Like hinting, which changes subpixel representations.

Without those, you wouldn’t like the look of something like a character with a height of 10px on a 1080p display and would have to use way higher DPI stuff, with characters taking more pixels.
Won’t be unusable though. Automatically done anti-aliasing tends to be good enough too.


Yeah, my main point with all those examples was to put the point that “AI” always has been a marketing term.

Curve-fitting and data-point clustering are both pretty efficient if used for the thing they are made for. But if you then start brute-forcing multiple nodes of the same thing just to get a semblance of something else, that is otherwise not what it is made for, of course you will end up using a lot of energy.


We humans have it pretty hard. Our brain is pretty illogical. We then generate multiple layers of abstractions make a world view, trying to match the world we live in. Over those multiple layers, comes a semblance of logic.
Then we make machine.

We make machines to be inherently logical and that makes it better at logical operations than us humans. Hence calculators.
Now someone comes and says - let’s make an abstraction layer on top of the machine to represent illogical behaviour (kinda like our brains).
(┛`Д´)┛彡┻━┻

And then on top of that, they want that illogical abstract machine to itself create abstractions inside it to be able to first mimic human output and then further to do logical stuff. All of that, just so one can mindlessly feed data into it to “train” it, instead of think themselves and feed it proper logic.

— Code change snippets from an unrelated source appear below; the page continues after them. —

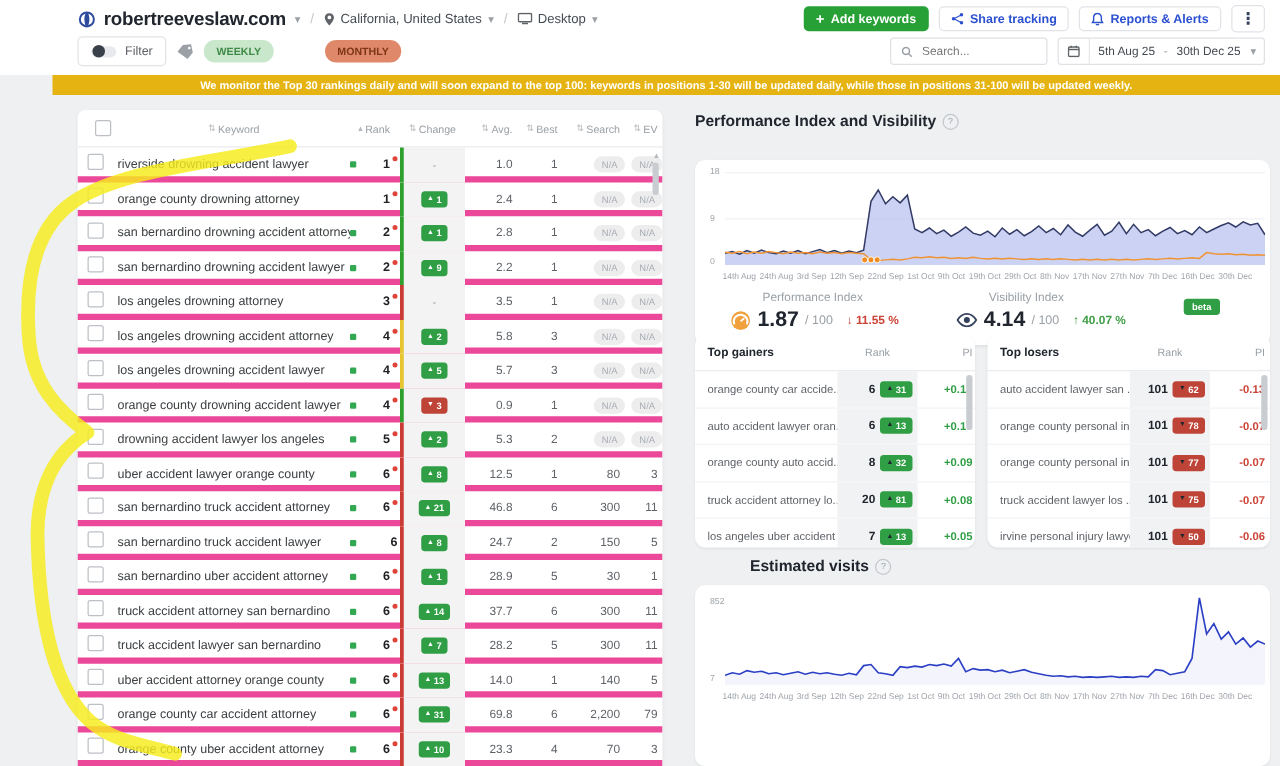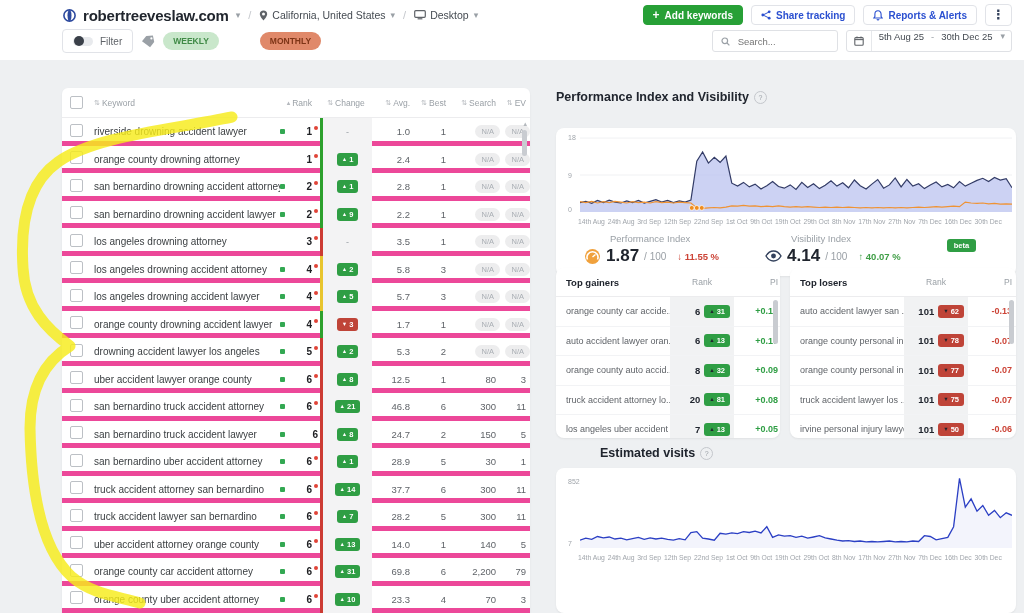"5th Aug 25" .datebox { align-items: flex-start -> center }
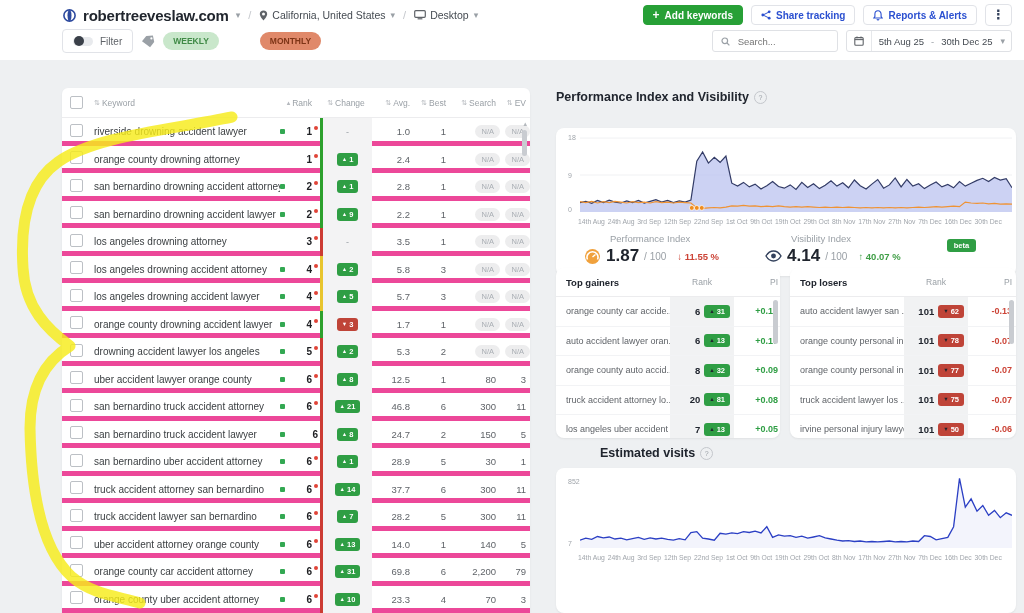"We monitor the Top 30" div.banner { html: none -> <div>We monitor the Top 30 rankings daily and will soon expand to the top 100: keywords in positions 1-30 will be updated daily, while those in positions 31-100 will be updated weekly.</div> }
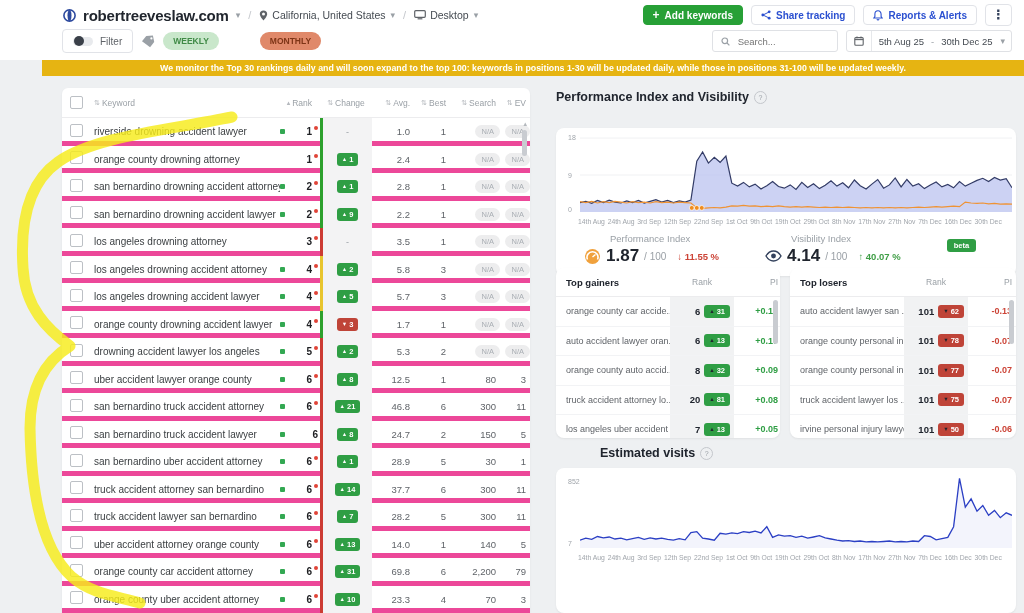"Keyword" .thead .hc { justify-content: none -> center }
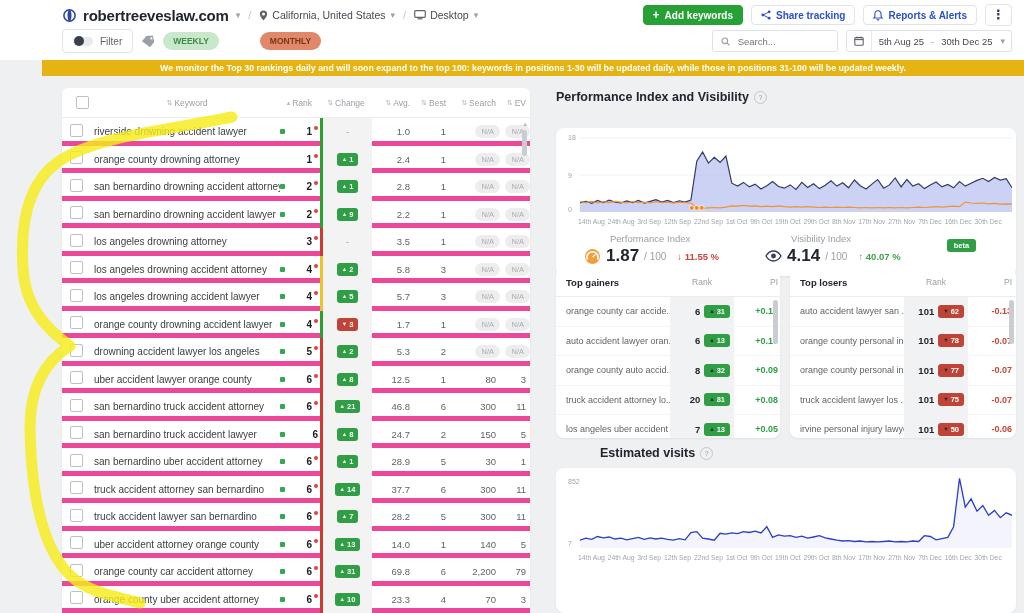"1.7" span.num { text: 1.7 -> 0.9 }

This is like saying they want to install an OS on browser WASM and then install a web browser inside that OS, to do the same thing that they would have otherwise done with the original browser.

In the monkeys analogy, you can add that the monkeys are a simulation on a computer.


They were technically Expert Systems.
AI was was the Marketing Term even then.

Now they are LLMs and AI is still the marketing term.


If something uses a lot of if else statements to do stuff like become a “COM” player in a game, it is called an Expert System.
That is what is essentially in game “AI” used to be. That was not an LLM.

Stuff like clazy and clang-tidy are neither ML nor LLM.
They don’t rely on curve fitting or mindless grouping of data-points.
Parameters in them are decided, based on the programming language specification and tokenisation is done directly using the features of the language. How the tokens are used, is also determined by hard logic, rather than fuzzy logic and that is why, the resultant options you get in the completion list, end up being valid syntax for said language.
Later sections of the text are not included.